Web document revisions
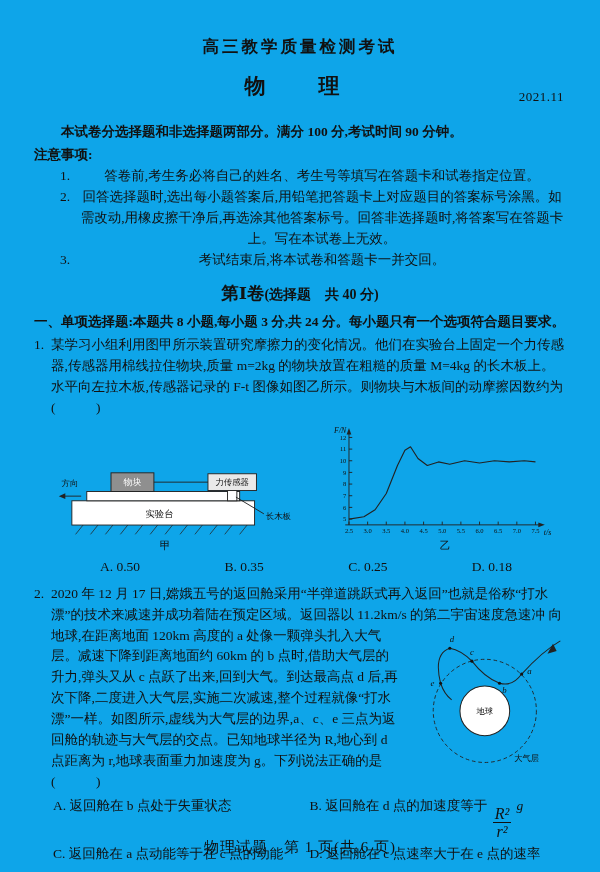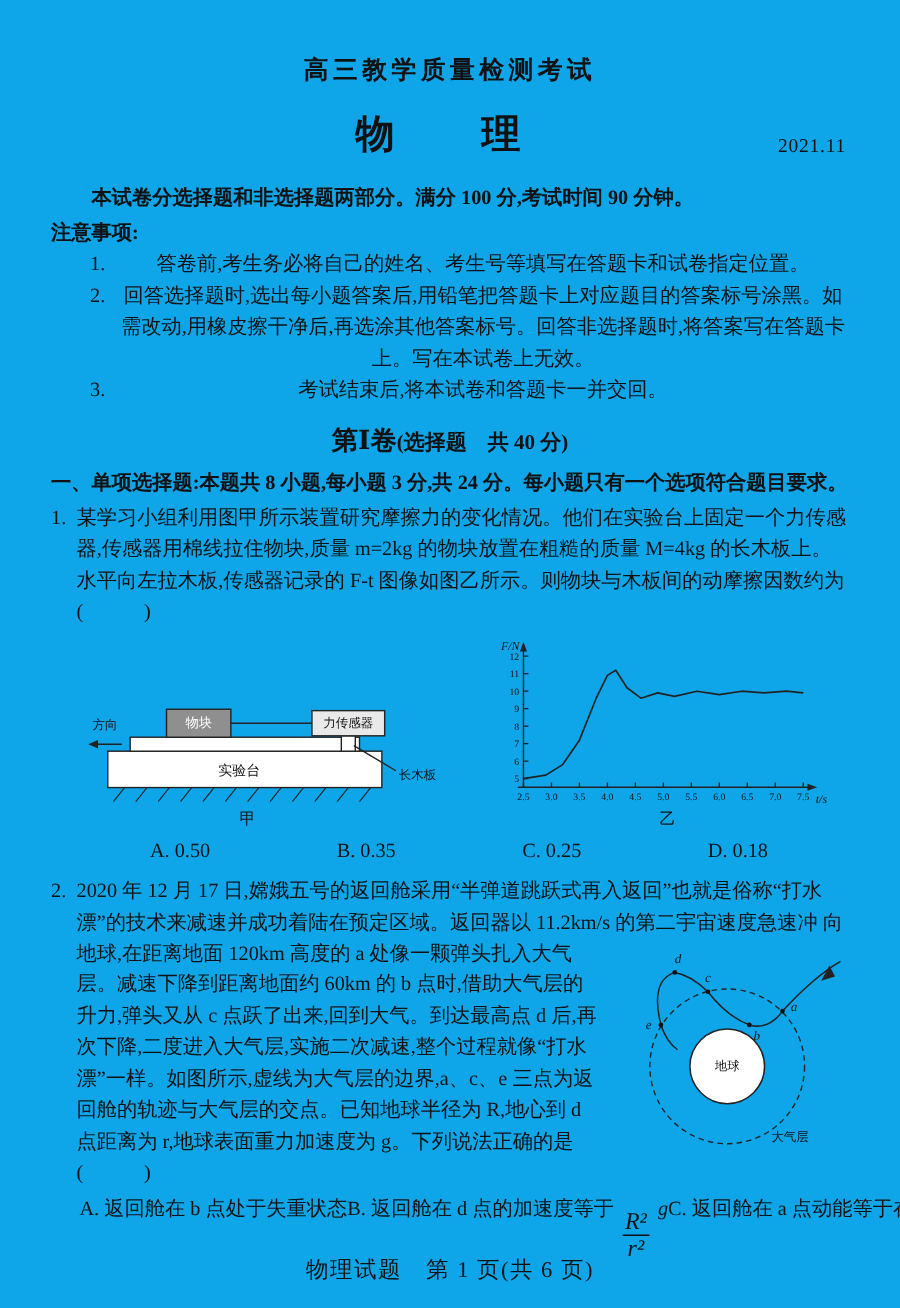--- a/index.html
+++ b/index.html
@@ -18,7 +18,7 @@
   }
   .title { text-align:center; font-size:16.5px; font-weight:bold; letter-spacing:3px; margin:4px 0 0 0; }
   .subject-row { position:relative; text-align:center; margin-top:10px; height:40px; }
-  .subject { font-size:26px; font-weight:bold; letter-spacing:16px; }
+  .subject { font-size:21px; font-weight:bold; letter-spacing:16px; }
   .date { position:absolute; right:2px; bottom:2px; font-size:13px; letter-spacing:0.5px; }
   .intro { margin:12px 0 0 0; text-indent:2em; font-weight:bold; }
   .notes-title { font-weight:bold; margin-top:3px; }

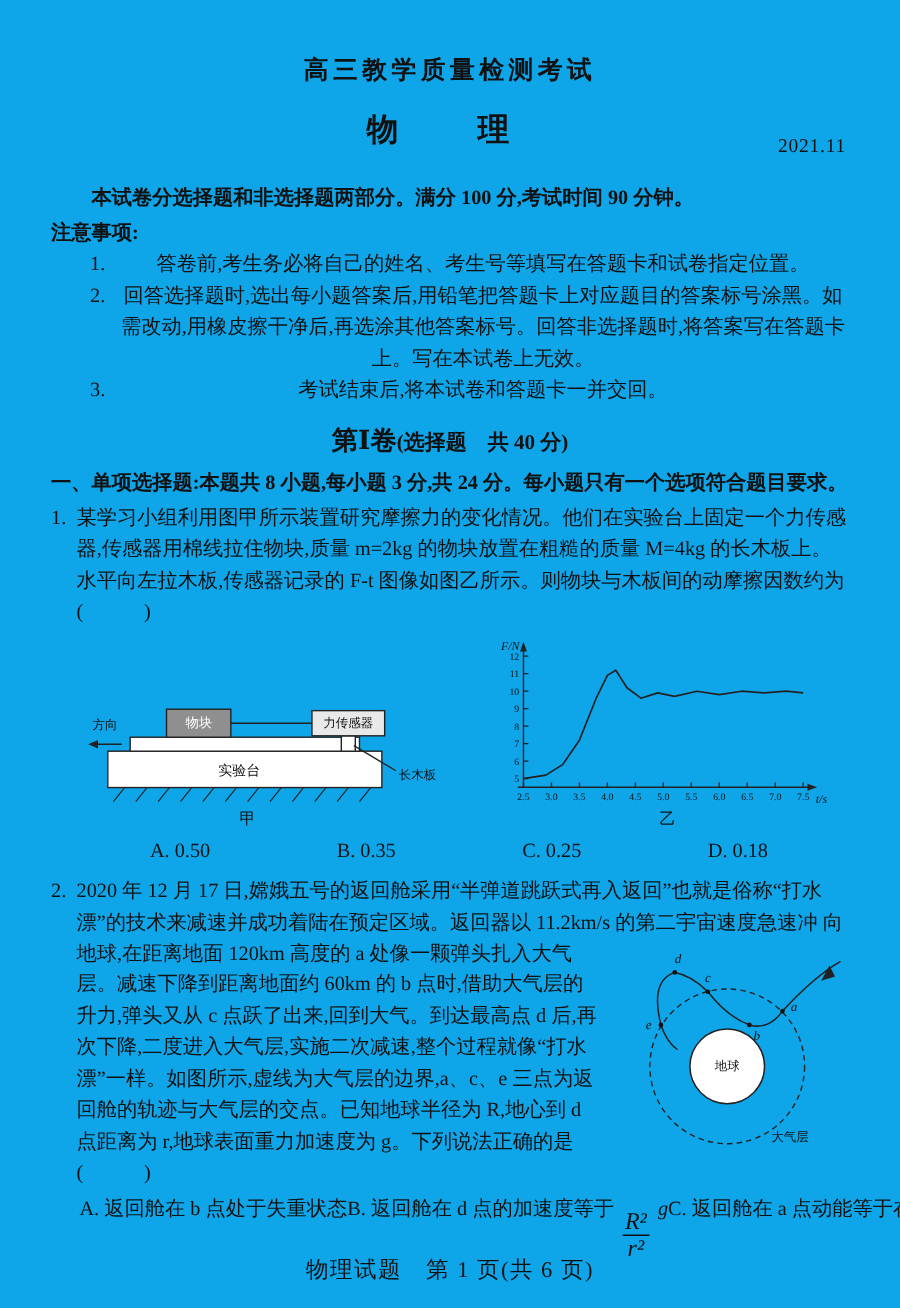--- a/index.html
+++ b/index.html
@@ -36,7 +36,7 @@
   .figures { display:flex; align-items:flex-end; gap:16px; margin:5px 0 2px 4px; }
   .options-row { display:flex; justify-content:space-between; width:80%; padding:2px 0 4px 8px;margin-left:41px; }
   .q2-fig { float:right; margin:2px 0 4px 10px; }
-  .q2-options { display:grid; grid-template-columns:1fr 1fr 1fr 1fr; row-gap:3px; padding-left:2px; margin-top:3px; }
+  .q2-options { display:grid; grid-template-columns:1fr 1fr; row-gap:3px; padding-left:2px; margin-top:3px; }
   .opt { white-space:nowrap; }
   .frac { display:inline-flex; flex-direction:column; vertical-align:-9px; line-height:1.1; font-style:italic; font-size:16px; text-align:center; margin:0 2px; }
   .frac-num { border-bottom:1px solid #111; padding:0 2px; }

#### Prompt
Scan the records above, then copy out each line that mentions "right".

#### Expected output
   .date { position:absolute; right:2px; bottom:2px; font-size:13px; letter-spacing:0.5px; }
   .q2-fig { float:right; margin:2px 0 4px 10px; }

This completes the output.